(Work instruction) Each line containing the string "materials" should be copied out of the entries.

(Source material)
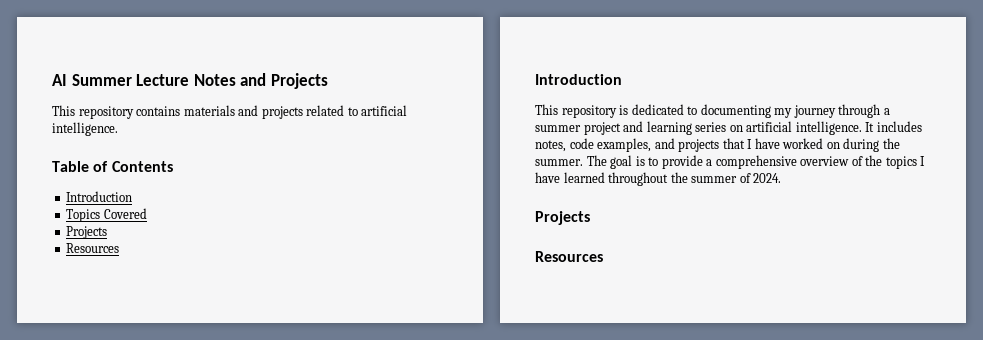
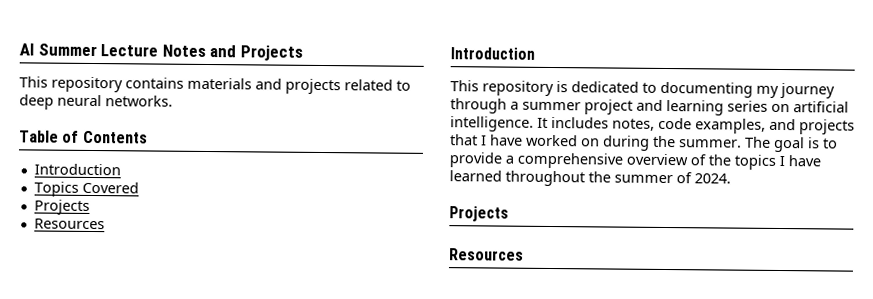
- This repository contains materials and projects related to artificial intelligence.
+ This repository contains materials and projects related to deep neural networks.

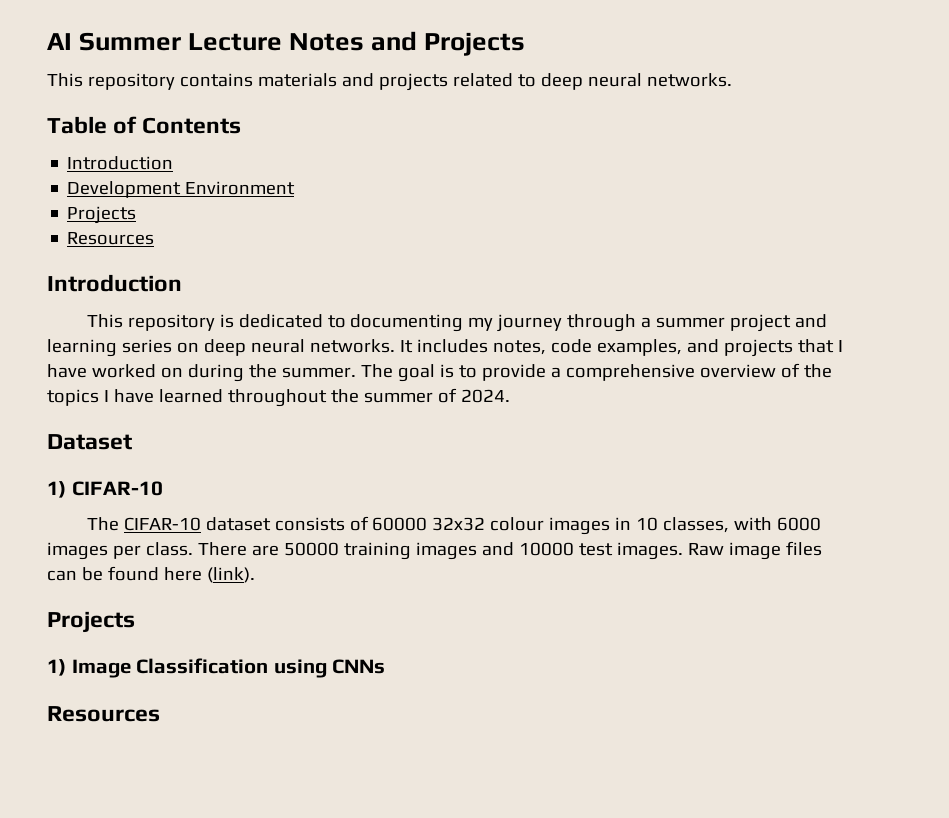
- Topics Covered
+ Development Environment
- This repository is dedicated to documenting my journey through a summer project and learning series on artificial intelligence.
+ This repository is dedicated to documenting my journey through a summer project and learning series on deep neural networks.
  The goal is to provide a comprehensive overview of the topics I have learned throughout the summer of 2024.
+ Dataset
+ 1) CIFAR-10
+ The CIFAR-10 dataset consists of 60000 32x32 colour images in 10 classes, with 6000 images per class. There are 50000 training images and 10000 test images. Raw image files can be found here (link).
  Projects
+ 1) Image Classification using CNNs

(Response area)
- This repository contains materials and projects related to artificial intelligence.
+ This repository contains materials and projects related to deep neural networks.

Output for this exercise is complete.